Wir leben in einer „Republik der Staatsanwälte“, findet Senatspräsident Calin Popescu-Tariceanu. Schlimmer: der kluge politische Analyst Bedros Horasangian schreibt im „Observtor Cultural“, wir erleben gerade eine „Diktatur der Staatsanwälte“. Einer der feinfühligsten Beobachter der Evolutionssprünge dieses Landes, Cristian Pîrvulescu von „Pro Democratia“, wo er sich in glaubhafter politischer Neutralität übt, findet, dass die Demokratie und der Rechtsstaat gegenwärtig durch Überbetonung der Rechtsinstrumente und gefühlt gewaltsamer Brechung der Macht der demokratisch gewählten Institutionen – Parlament und Senat - ins Taumeln geraten ist und die republikanischen Tugenden erstickt werden.
Pîrvulescus These ist eine Gratwanderung, zu welcher er Montesquieus „Über den Geist der Gesetze“ heranzieht, mit dem Kapitel „De la corruption du principe de la démocratie“: „Das Prinzip der Demokratie wird nicht nur dann verdorben, wenn der Geist der Gleichheit schwindet, sondern auch dann, wenn sich ein Geist der ungleich bemessenen Gleichheit einnistet und wenn jedermann denen gleich sein möchte, die er einst gewählt hat, damit sie ihn führen. In diesem Fall will das Volk dann alles selber machen, weil es nicht einmal mehr jene Macht verträgt, die es selber gewählt hat. Das Volk will an Stelle des Senats die Debatten führen, will die Gesetze an Stelle der Würdenträger durchsetzen und sich auch die Aufgaben aller Richter aneignen. Dann kann in der Republik keine Tugend mehr herrschen.“
Die „Tugend“, die Montesquieu hier anspricht, fußt auf dem Vertrauen, das mit einer demokratischen Wahl in die Erwählten investiert wird. Verlieren die Erwählten dieses Vertrauen ihrer Wähler, geht die Tugend der Republik verloren. Wie anders kann der Verlust des Vertrauens in die Akteure der indirekten Demokratie gesehen werden, als durch das Prisma des Mißtrauens gegenüber den als korrupt definierten Parlamentariern – bei den allabendlichen Fernsehbildern mit Verhaftungen von Mandats-(also: Vertrauens-)trägern, die, auch wenn sie – absurderweise - schließlich doch noch freigesprochen werden sollten, letztendlich das in sie gesetzte Vertrauen brökeln ließen?

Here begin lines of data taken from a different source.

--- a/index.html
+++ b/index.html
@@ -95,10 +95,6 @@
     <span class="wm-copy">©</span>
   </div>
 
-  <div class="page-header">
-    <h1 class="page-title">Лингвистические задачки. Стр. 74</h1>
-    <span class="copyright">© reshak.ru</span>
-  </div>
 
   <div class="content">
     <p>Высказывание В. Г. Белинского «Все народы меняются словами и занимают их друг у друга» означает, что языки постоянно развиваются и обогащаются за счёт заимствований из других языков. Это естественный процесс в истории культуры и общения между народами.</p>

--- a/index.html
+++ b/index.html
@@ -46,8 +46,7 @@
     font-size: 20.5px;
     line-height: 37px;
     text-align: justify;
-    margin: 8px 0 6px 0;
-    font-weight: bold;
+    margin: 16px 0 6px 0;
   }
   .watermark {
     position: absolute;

Die (vor allem im Ausland und seit der Präsidentschaft von Johannis) vielgelobten Verhaftungswellen unter den Spitzenpolitikern Rumäniens bewirken unterbewusst Politikmüdigkeit, ein abgrundtiefes Mißtrauen in alle, die sich öffentlich exponieren und nicht zuletzt den weiteren Rückzug aus dem öffentlichen Leben all derjeniger, die als ehrlich und unbescholten gelten: wer lässt sich heute schon freiwillig an den Schandpfahl der Politik binden, außer denjenigen, die ihr Bespucken und Besudeln durch die öffentliche Wut oder die Profi-Empörten der Fernsehsender akzeptieren und im Gegenzug das „ihnen gebührende Scheibchen“ vom Volksvermögen beanspruchen?
Verwandelt sich die Wählerschaft Fernsehrumäniens unbemerkt in eine immer tatenlahmere Zuschauerschaft des Strafstaates, wo öffentlichkeitsgeile Strafinstitutionen meinungsbildend sind?
Wenn ja, ist das eine Bedrohung der Demokratie.